No mundo todo, diversas iniciativas estão sendo introduzidas pelos governos para gerenciar as flutuações populacionais
John P. Ruehl
No início de 2023, a Índia ultrapassou a China como o país mais populoso do mundo. (Foto: Mehmet Turgut Kirkgoz / Pexels)

No início de 2023, a Índia ultrapassou a China como o país mais populoso do mundo, com a China tendo 850 mil pessoas a menos ao final de 2022, marcando o primeiro declínio populacional do país desde a crise de fome de 1959 a 1961. Embora essa redução possa parecer modesta, considerando a população atual de 1,4 bilhão de chineses, espera-se um declínio contínuo, com projeções da ONU sugerindo que a população da China poderá diminuir para menos de 800 milhões até 2100.

As populações se alteram por meio de imigração, emigração, mortes e nascimentos. A política anterior de um filho único da China, aplicada de 1980 a 2015, e o desequilíbrio de gênero resultante dela reduziram a taxa de natalidade. O governo chinês está tentando aumentar as taxas de natalidade, inclusive desencorajando o aborto.

O modelo malthusiano de crescimento populacional, proposto nos anos 1700, sugeria que as populações cresciam exponencialmente e superavam a disponibilidade de recursos até que controles inevitáveis, como fome, doenças, conflitos ou outros problemas, fizessem com que a população diminuísse. Durante as altas taxas de crescimento da população global no início da década de 1960, essas preocupações eram constantes. No entanto, em todo o mundo, o crescimento populacional diminuiu drasticamente e, na China e em muitos outros países, o declínio natural já está em andamento.

Um estudo de 2020 publicado na revista médica Lancet revelou que, com base nas tendências populacionais atuais, mais de 20 países estão a caminho de reduzir suas populações pela metade até 2100. O think tank Pew Research, por sua vez, declarou que 90 países verão suas populações diminuírem até 2100, enquanto o Centro de Especialização em População e Migração (CEPAM) prevê que a população global atingirá o pico de 9,8 bilhões por volta de 2070 a 2080.

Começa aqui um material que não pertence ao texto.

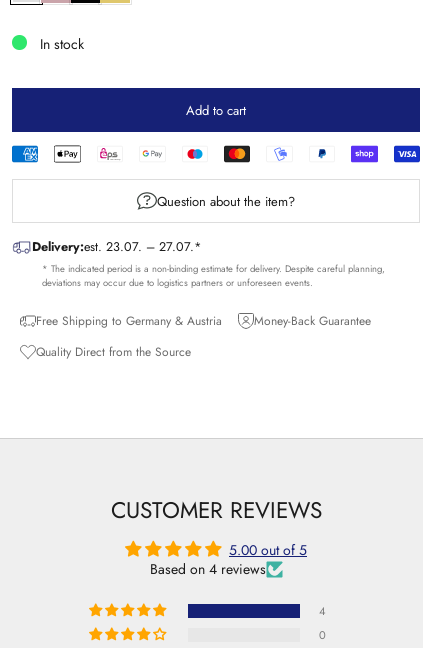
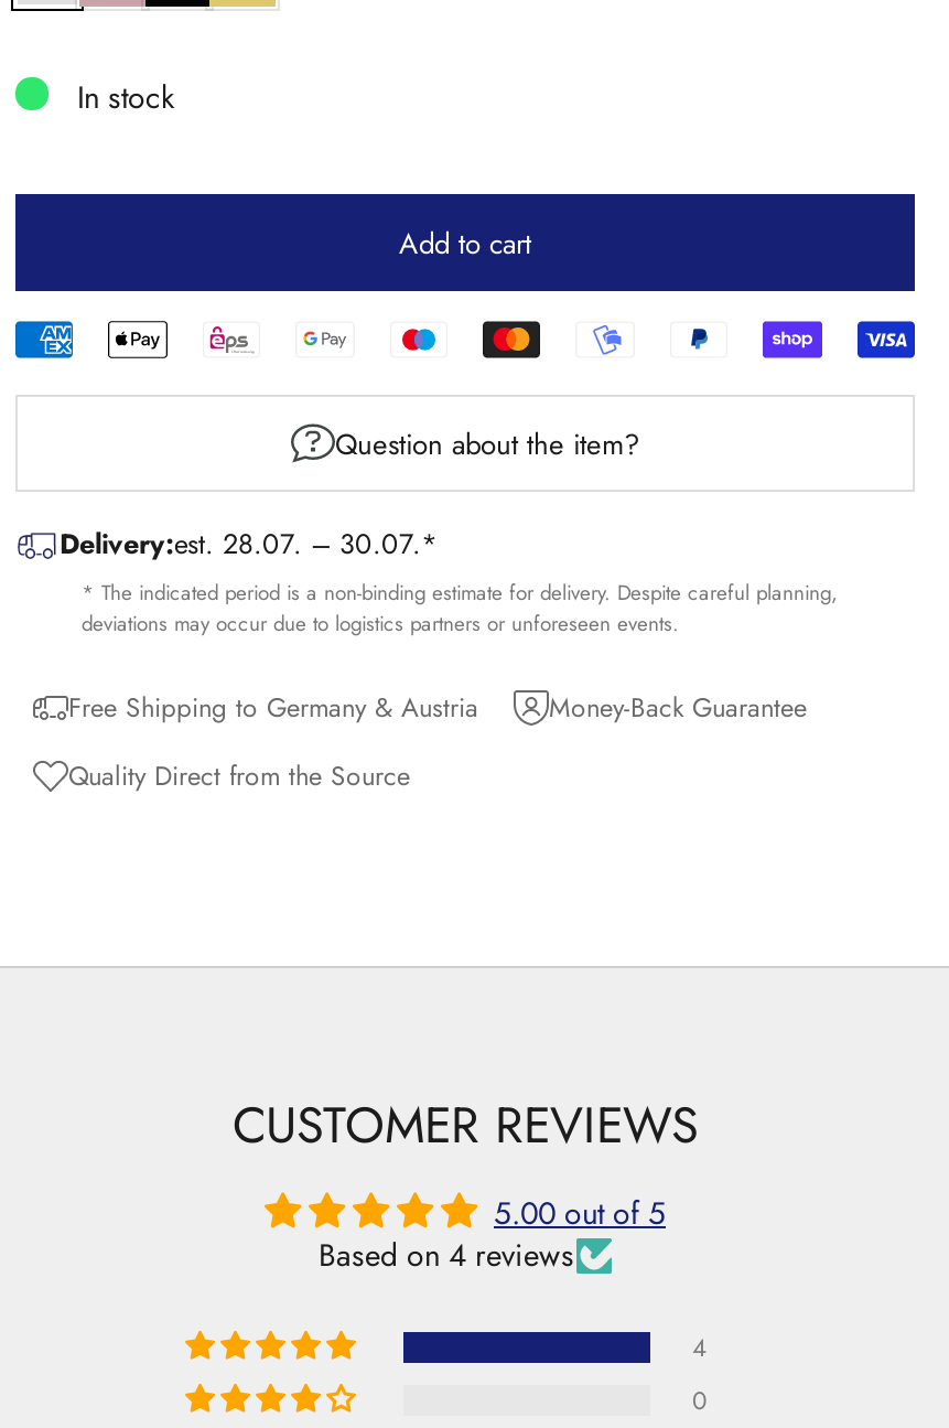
[32,238,201,256] Delivery:est. 23.07. – 27.07.* -> [60,525,436,564] Delivery:est. 28.07. – 30.07.*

O medo de uma população cada vez menor e mais velha atinge tanto governos quanto economistas. Pagamentos maiores para os sistemas de previdência e bem-estar social sobrecarregarão uma força de trabalho reduzida, ao passo que as populações mais jovens contribuem mais para o crescimento econômico e a inovação. Os países também podem sofrer uma redução em sua influência global, principalmente por causa de uma menor população disponível para o serviço militar.

Há várias métricas que medem a fertilidade e as taxas de natalidade, mas a taxa de fertilidade total (TFR), que mede o número de filhos que uma mulher terá durante sua vida, é a mais usada. No entanto, atingir taxas de fertilidade de nível de reposição, normalmente 2,1 filhos por mulher, tem se mostrado um desafio.

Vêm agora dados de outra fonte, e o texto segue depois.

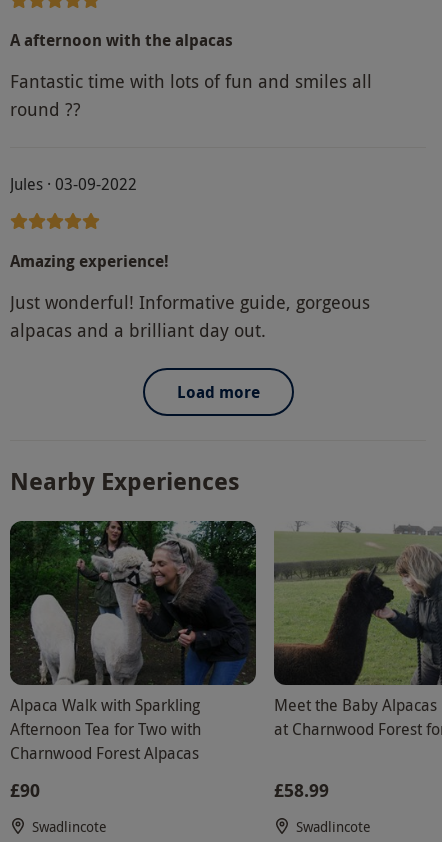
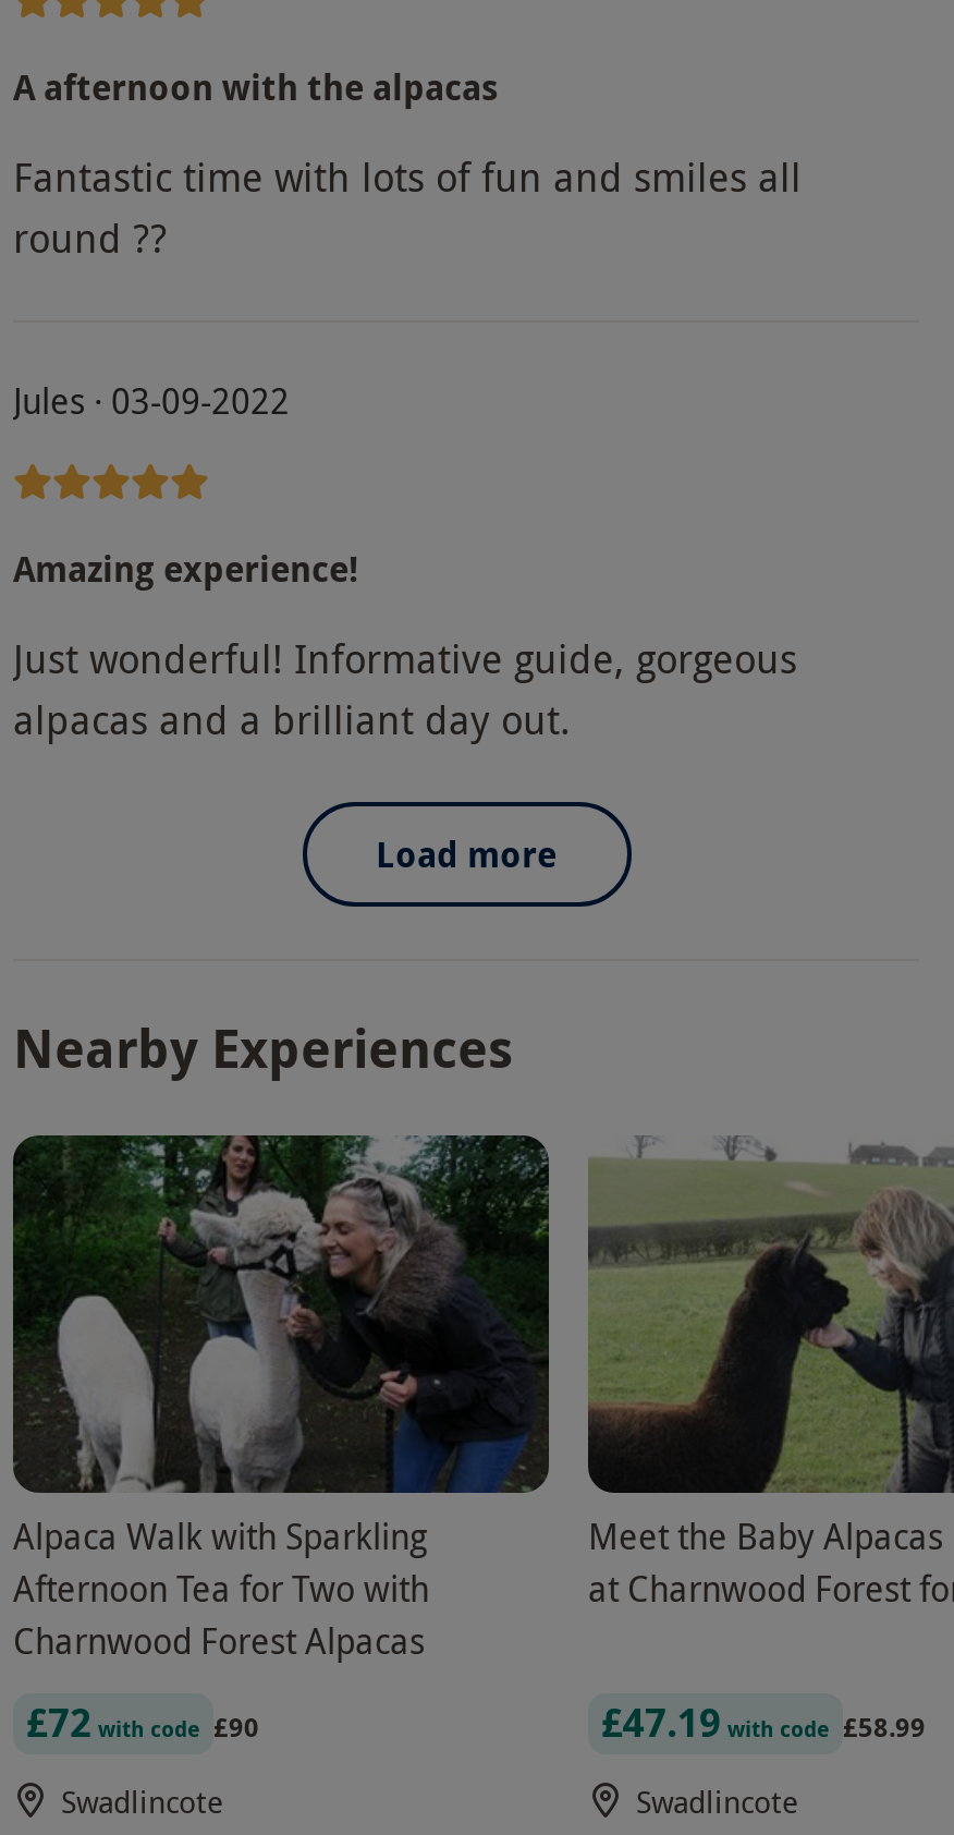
[10,778,40,803] £90 -> [26,1696,259,1750] £72 with code £90
[274,778,329,803] £58.99 -> [601,1696,926,1750] £47.19 with code £58.99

O declínio nas taxas globais de fertilidade pode ser atribuído a mudanças sociais e culturais, iniciativas de planejamento familiar, maior acesso a métodos contraceptivos, melhores taxas de mortalidade infantil, aumento do custo da criação dos filhos, urbanização, casamentos e partos adiados devido a demandas educacionais e profissionais e sistemas de bem-estar social que reduzem a dependência do apoio familiar.

Um exemplo disso é o Japão, cuja população atingiu o pico de 128 milhões em 2008 e, desde então, diminuiu para menos de 123 milhões. É estimado que a população se reduza até 72 milhões, visto que esse declínio é sustentado por uma baixa taxa de fertilidade, pelo envelhecimento da população (quase 30% da população tem 65 anos ou mais) e pela imigração limitada. As iniciativas para desacelerar esse declínio incluem mudanças nas leis de imigração e “encontros de solteiros” patrocinados pelo governo.

Curiosamente, apesar de ter atingido uma baixa recorde em 2022, a TFR (total fertility rate – taxa de fertilidade total) do Japão agora é maior do que a da China e da Coreia do Sul. Desde 2006, a Coreia do Sul investiu mais de 200 bilhões de dólares na criação de creches públicas, berçários gratuitos, cuidados infantis subsidiados e outras iniciativas para aumentar sua TFR. Porém, com 0,78, a TFR da Coreia do Sul continua sendo a mais baixa do mundo. O governo da Coreia do Sul também introduziu reformas na imigração no início do século XXI, ao mesmo tempo em que liderava o mundo em automação, com 1 mil robôs para cada 10 mil funcionários – mais do que o dobro do segundo colocado, o Japão.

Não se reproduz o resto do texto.